→ **Your assignment**:
Provide only the number of lines below in which the string "myapp" occurs.

→ **Material for the task**:
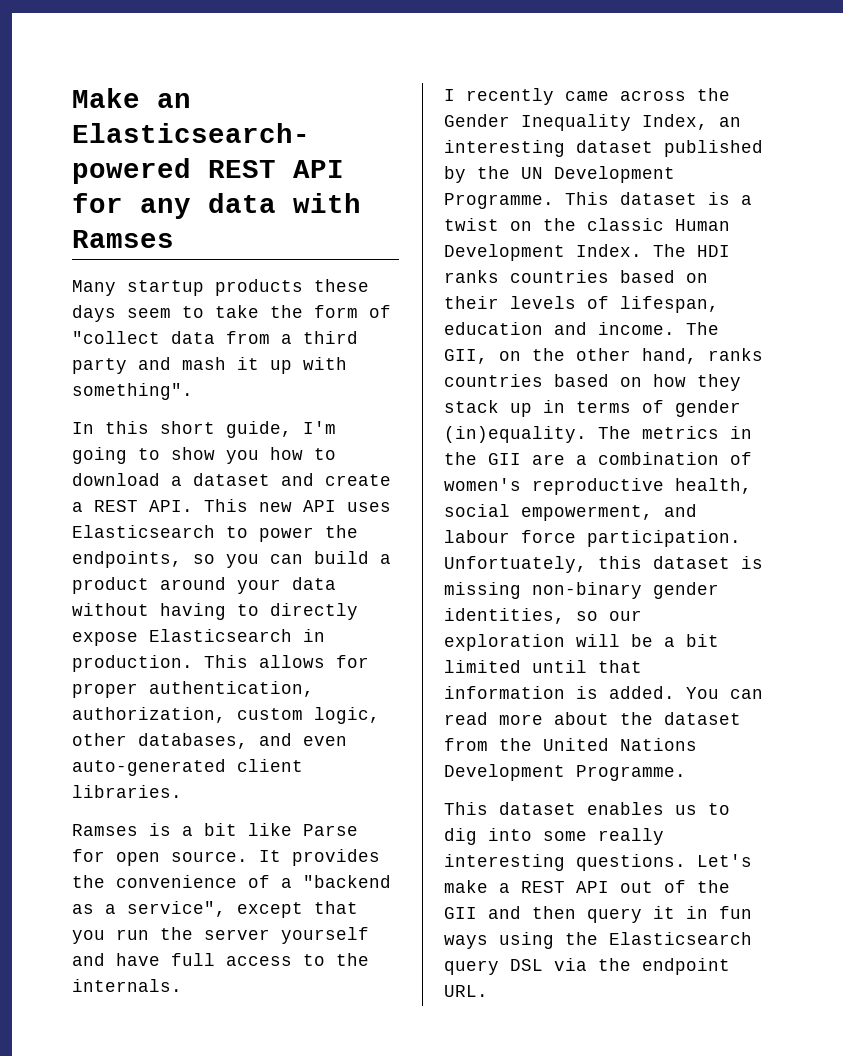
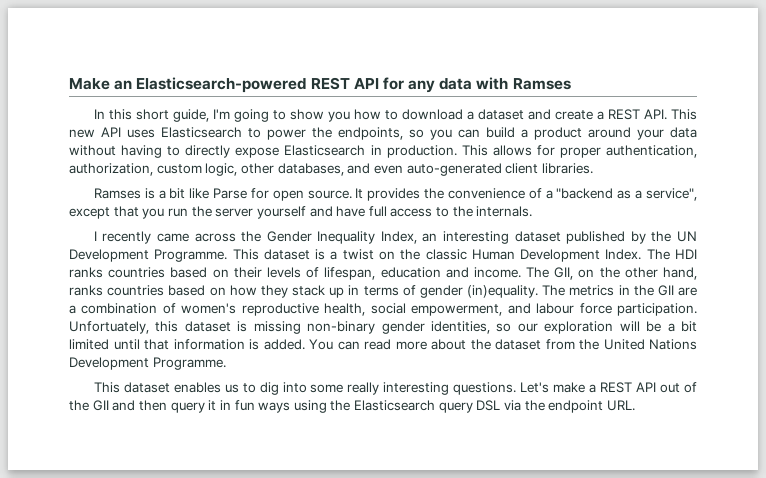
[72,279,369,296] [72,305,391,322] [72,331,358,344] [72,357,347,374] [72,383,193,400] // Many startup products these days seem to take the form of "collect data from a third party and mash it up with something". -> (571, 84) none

...

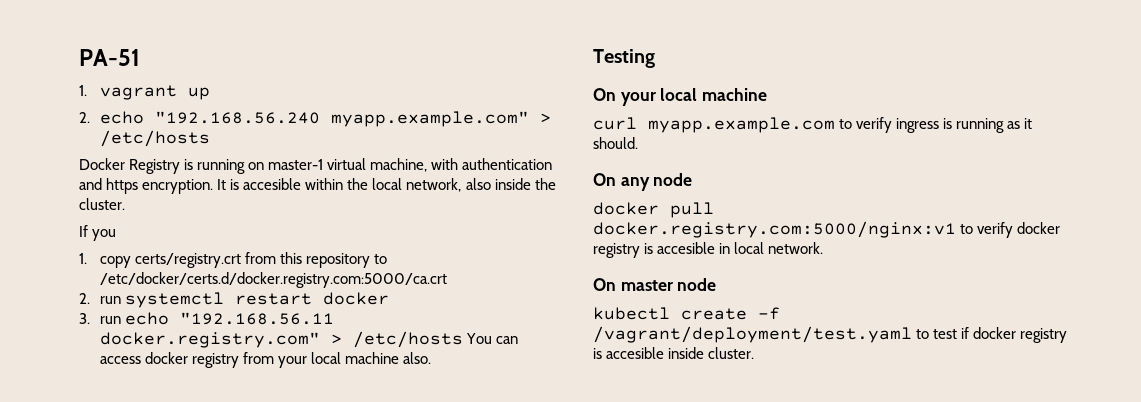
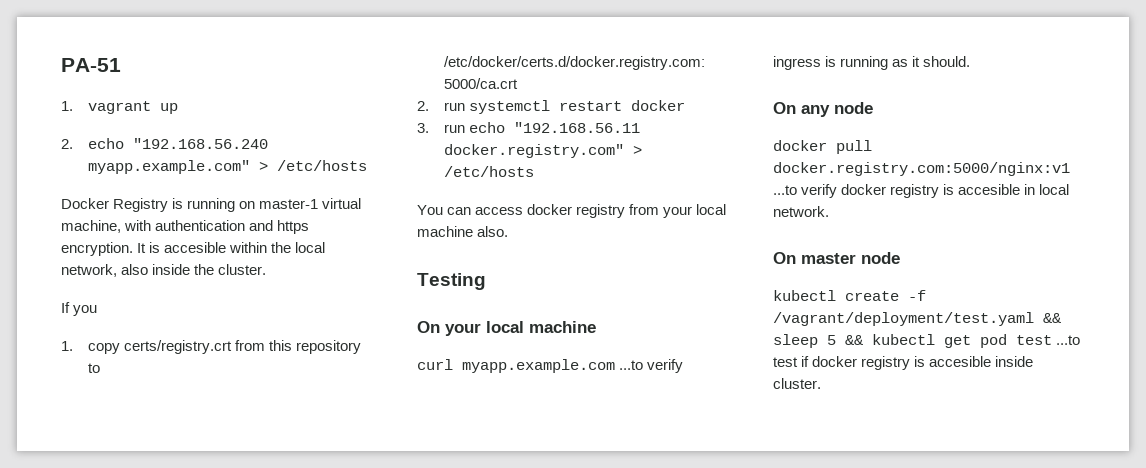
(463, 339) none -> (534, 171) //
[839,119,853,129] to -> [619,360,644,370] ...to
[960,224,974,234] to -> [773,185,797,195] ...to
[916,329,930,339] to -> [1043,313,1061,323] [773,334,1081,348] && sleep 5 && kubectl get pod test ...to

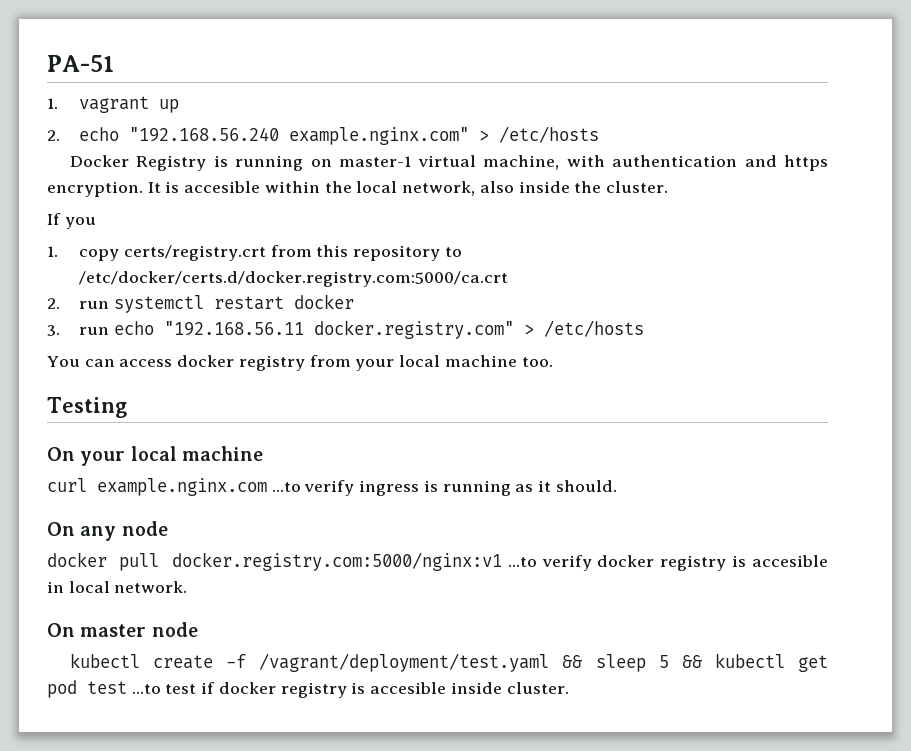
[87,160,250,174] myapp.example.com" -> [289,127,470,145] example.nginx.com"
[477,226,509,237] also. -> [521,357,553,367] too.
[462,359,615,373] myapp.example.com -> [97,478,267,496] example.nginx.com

→ **Written solution**:
2